Mit ruhigen Händen löste ich die Knöpfe aus der Lasche und verband sie dann wieder mit ihrer kleinen Löchern, zu denen sie eigentlich gehörten. Ich richtete seinen Kragen. Meine Fingerspitzen waren bedeckt mit Sanftheit als ich über den Stoff strich. Die Wimpern meiner Augen warfen einen kaum merklichen Schatten auf meine Wangen, als ich meine Augenlider senkte, um die Haut unter den Stoff besser spüren zu können. Im Geheimen genoss ich die kurze Stille, die ich aus diesem Augenblick heraus filterte. War die Nacht doch wieder von der Unruhe regiert wurden.

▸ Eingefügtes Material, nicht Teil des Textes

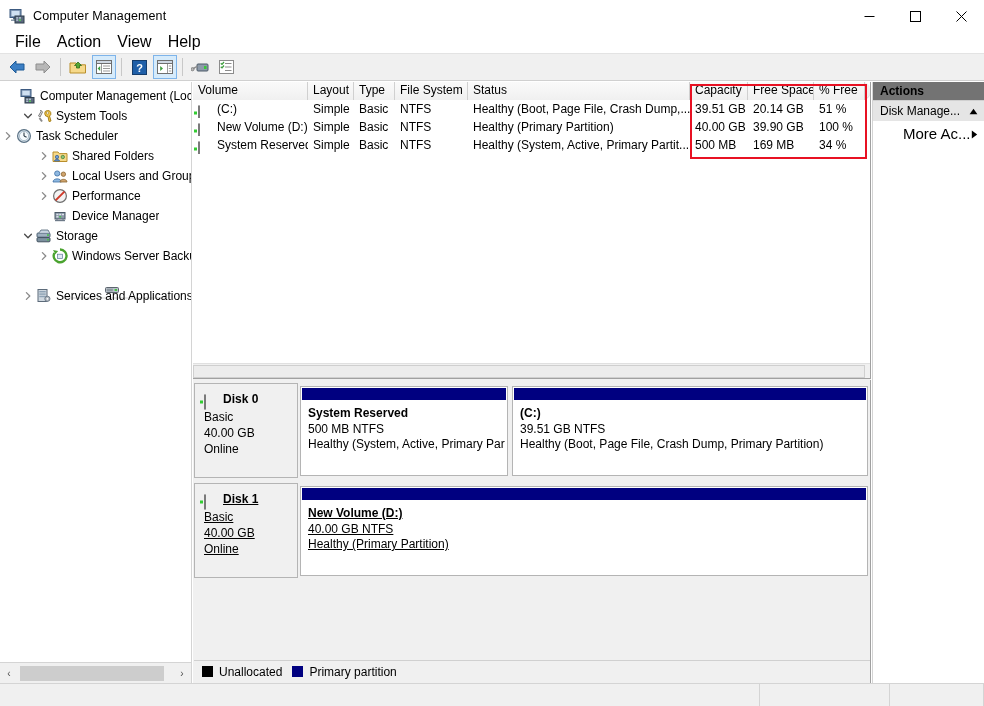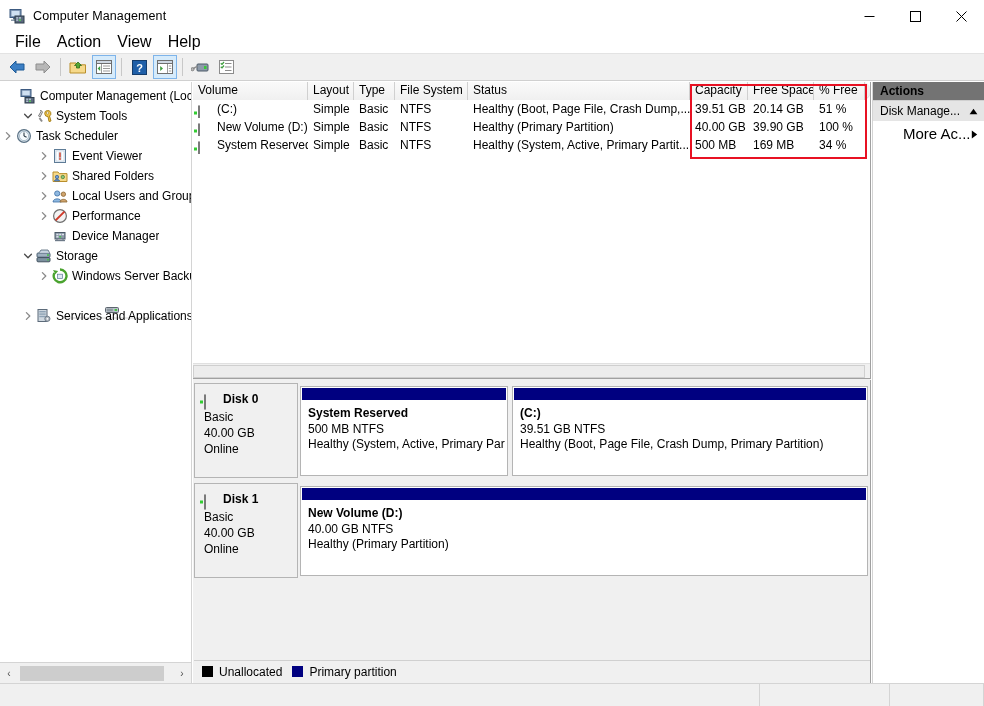"Event Viewer" div.tnode { html: <div> <span> <svg> <path></path> </svg> </span> <span><svg> <rect></rect> <rect></rect> <rect></rect> <path></path> <circle></circle> </svg></span> <span>Event Viewer</span> </div> -> none }
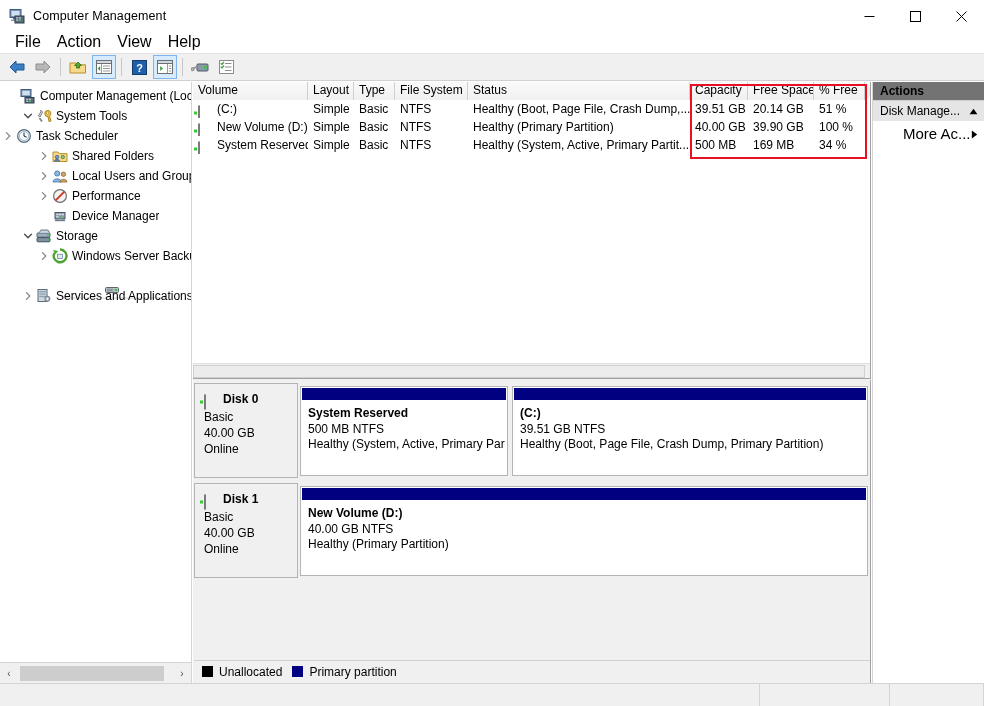"Disk 1" div.disk-row { text-decoration: none -> underline }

Magnus war durch das Haus gewandelt, immer in Begleitung mit mir. Nie würde ich ihn allein lassen. Nie könnte ich ohne seine Schlafgeräusche einschlafen.
"Du bist schön, Alexander." Meine Augenlider flatterten, sahen zu meinem Liebsten herab, erkannten das schiefe Lächeln. Ich ergriff meinen Gehstock und ließ unbemerkt seine Hand in meine gleiten. Meine Lippen berührten die Haut seines Handrückens. Es war ein Schmetterlingskuss, entpuppte er sich doch nur bei Magnus zu einem schönen Falter voller Gefühl und Hoffnung. "Etwas was ich nur zurück geben kann, mein Schöner." Es erinnerte mich an die Anfangszeit. Nachdem ich vor siebenundsechzig Jahren vor seiner Tür stand, war das ein Name den er von mir bekam. Wir gingen auf drei Dates, bis wir es einfach ganz offiziell machten. Seitdem schaue ich erst auf ihn, meine Kinder und Enkelkinder und erst dann komm ich. Meine Familie ist mir wichtiger als alles was ich sonst habe.
Unser Leben ist ein Bilderbuch, welches auch Seiten der grauen Farbe schmückte. Manche waren dunkler, für kurze und überraschende Momente. Andere waren heller, standen sie für die Dinge, für die wir beide Zeit und vor allem einander gebraucht hatten. Dinge über die wir bis heute nur in den dunkelsten Nächsten Sprache verleihen und die wir mit keinem anderen teilen. Nicht mal mit unserer eigenen Familie.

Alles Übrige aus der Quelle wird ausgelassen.